ServiceNow, like many other IT Service Management (ITSM) and IT Asset Management (ITAM) platforms, employs a combination of predefined rules, algorithms, and sometimes even machine learning to perform asset normalization. Here’s a generalized breakdown of how ServiceNow and similar platforms manage the normalization process:

  1. Discovery and Data Collection: The first step is gathering data. ServiceNow has a discovery tool that scans the network and collects data on various IT assets, including hardware and software. This data often comes from different sources and in different formats.
  2. Transformation Rules: After data collection, ServiceNow uses “Transformation Rules” to convert the raw data into a format suitable for the ServiceNow Configuration Management Database (CMDB). These rules define how to translate or map attributes from the discovered data to fields in the CMDB.
  3. Normalization Rules: ServiceNow has a set of predefined normalization rules that help in aligning similar data. For example, if two different discovery sources identify the same software differently (e.g., “MS Word” and “Microsoft Word 2021”), normalization rules can ensure they are stored in a consistent format in the CMDB.
  4. Data Reconciliation: In cases where multiple discovery sources provide different values for the same attribute of a CI (Configuration Item), ServiceNow uses reconciliation rules to determine which value to prioritize.
  5. Data Categorization: ServiceNow can categorize different assets based on predefined or custom rules, making it easier to manage and visualize them. For instance, all desktops, laptops, servers, etc., can be categorized under a broader “Computers” category.
  6. Manual Intervention: While automated rules handle much of the normalization, sometimes manual intervention is necessary to resolve ambiguities or discrepancies. ServiceNow provides interfaces for IT asset managers to review, modify, or approve normalization decisions.
  7. Continuous Updates: As new versions of software are released or new naming conventions emerge, normalization rules can be updated or new ones can be created. This ensures that the normalization process remains relevant over time.

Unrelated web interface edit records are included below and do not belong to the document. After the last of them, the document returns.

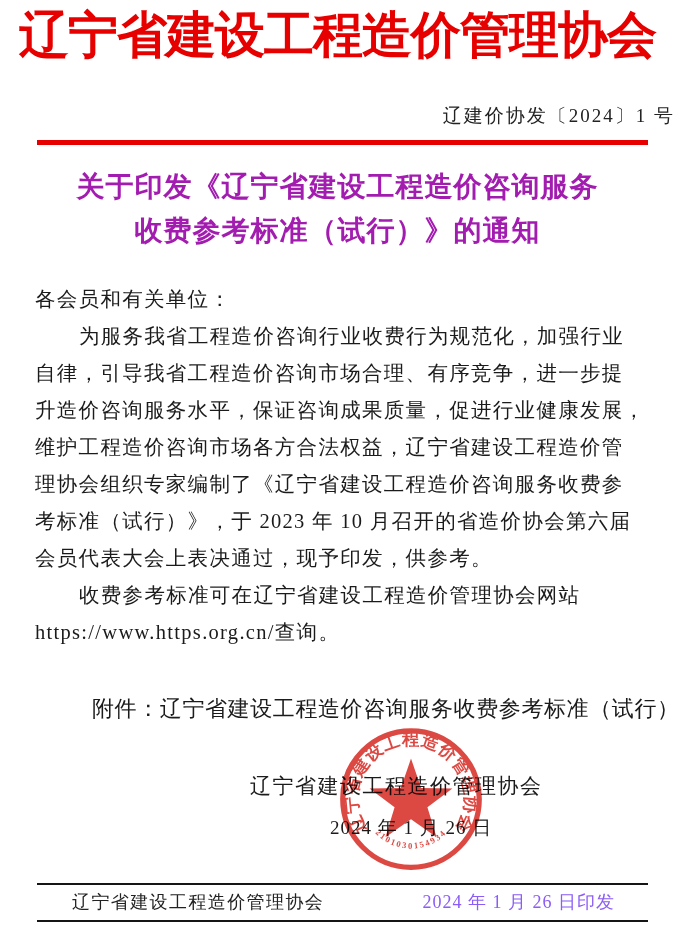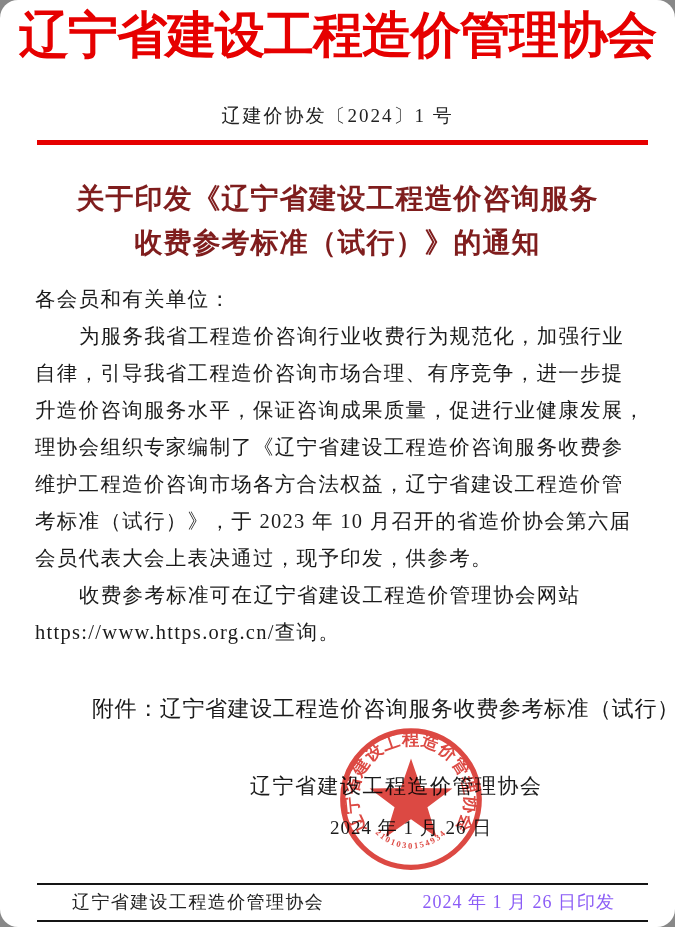"辽宁省建设工程造价管理协会" #page { border-radius: 18px -> none }
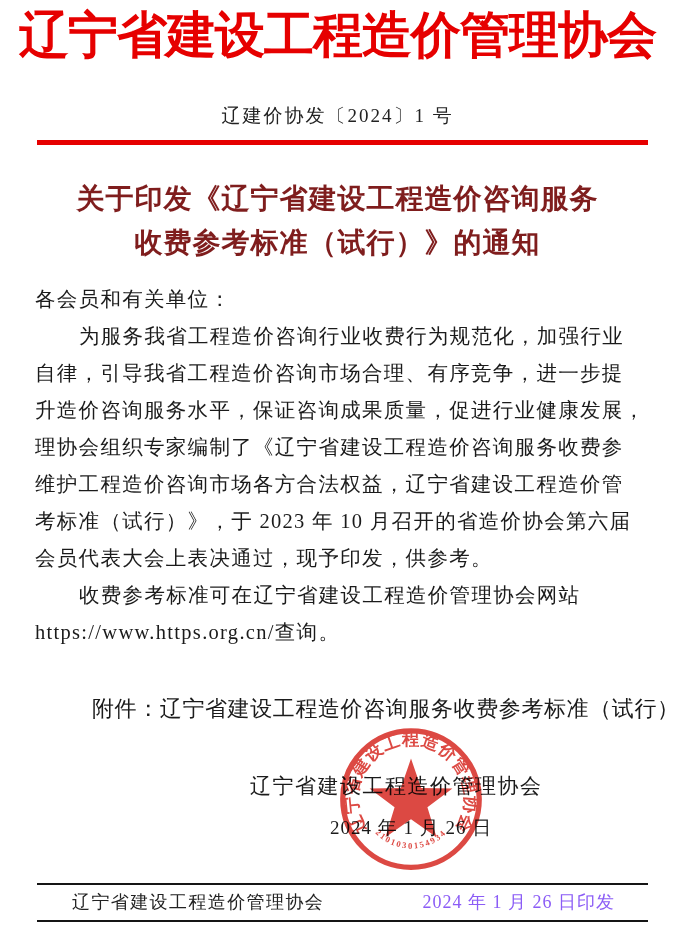"辽建价协发〔2024〕1 号" .doc-number { text-align: center -> right }
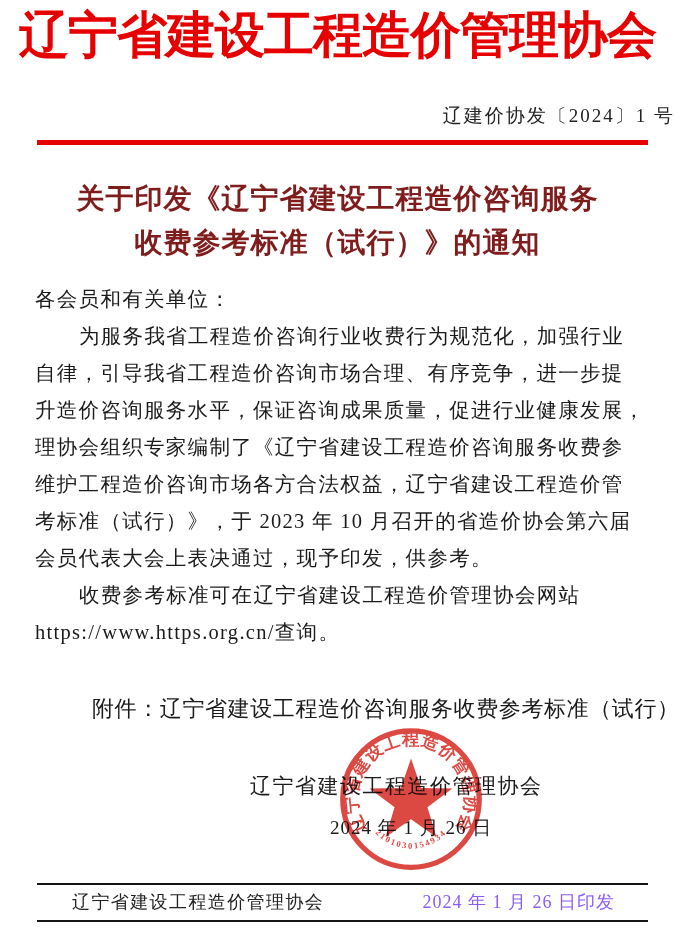"关于印发《辽宁省建设工程造价咨询服务" .doc-title { color: #7f1d1d -> #a21caf; margin-top: 12px -> none }
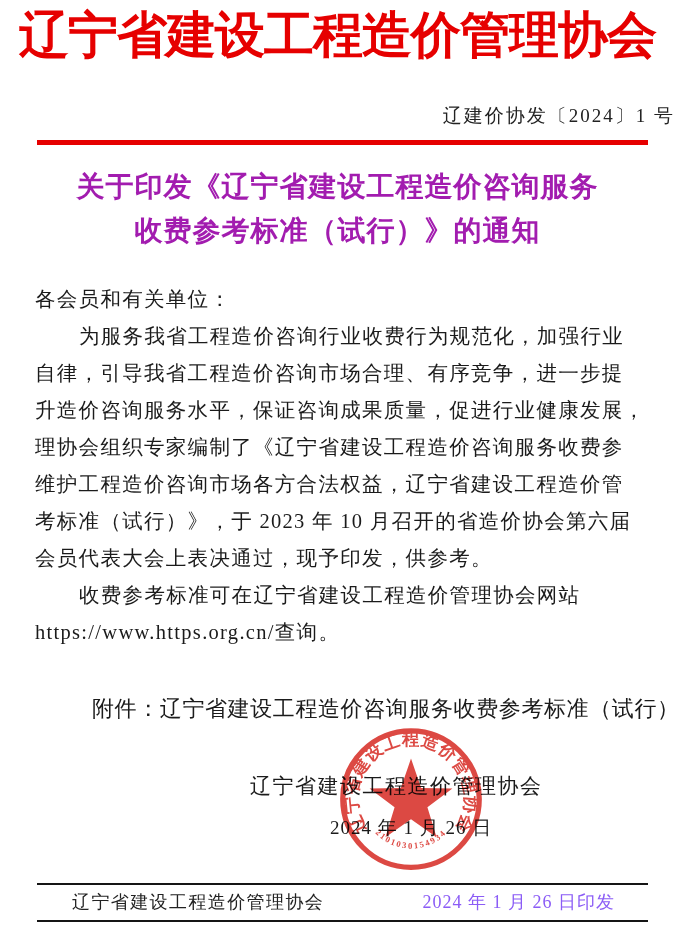"理协会组织专家编制了《辽宁省建设工程造价咨询服务收费参" div.line { order: before "维护工程造价咨询市场各方合法权益，辽宁省建设工程造价管" -> after "维护工程造价咨询市场各方合法权益，辽宁省建设工程造价管" }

  8. Feedback Loop: Some advanced systems, including newer versions of ServiceNow, may utilize feedback loops, where the results of the normalization process are analyzed, and the rules are refined continuously for better accuracy.
  9. Integration with Third-party Tools: ServiceNow can integrate with other ITAM tools or databases. This integration often requires a mapping or transformation layer to ensure that data from external sources aligns with ServiceNow’s CMDB structure.

By following these steps and utilizing a combination of automated rules and manual oversight, tools like ServiceNow ensure that IT assets are represented consistently and accurately within an organization’s CMDB. This facilitates more informed decision-making, better IT governance, and ensures compliance with licensing agreements.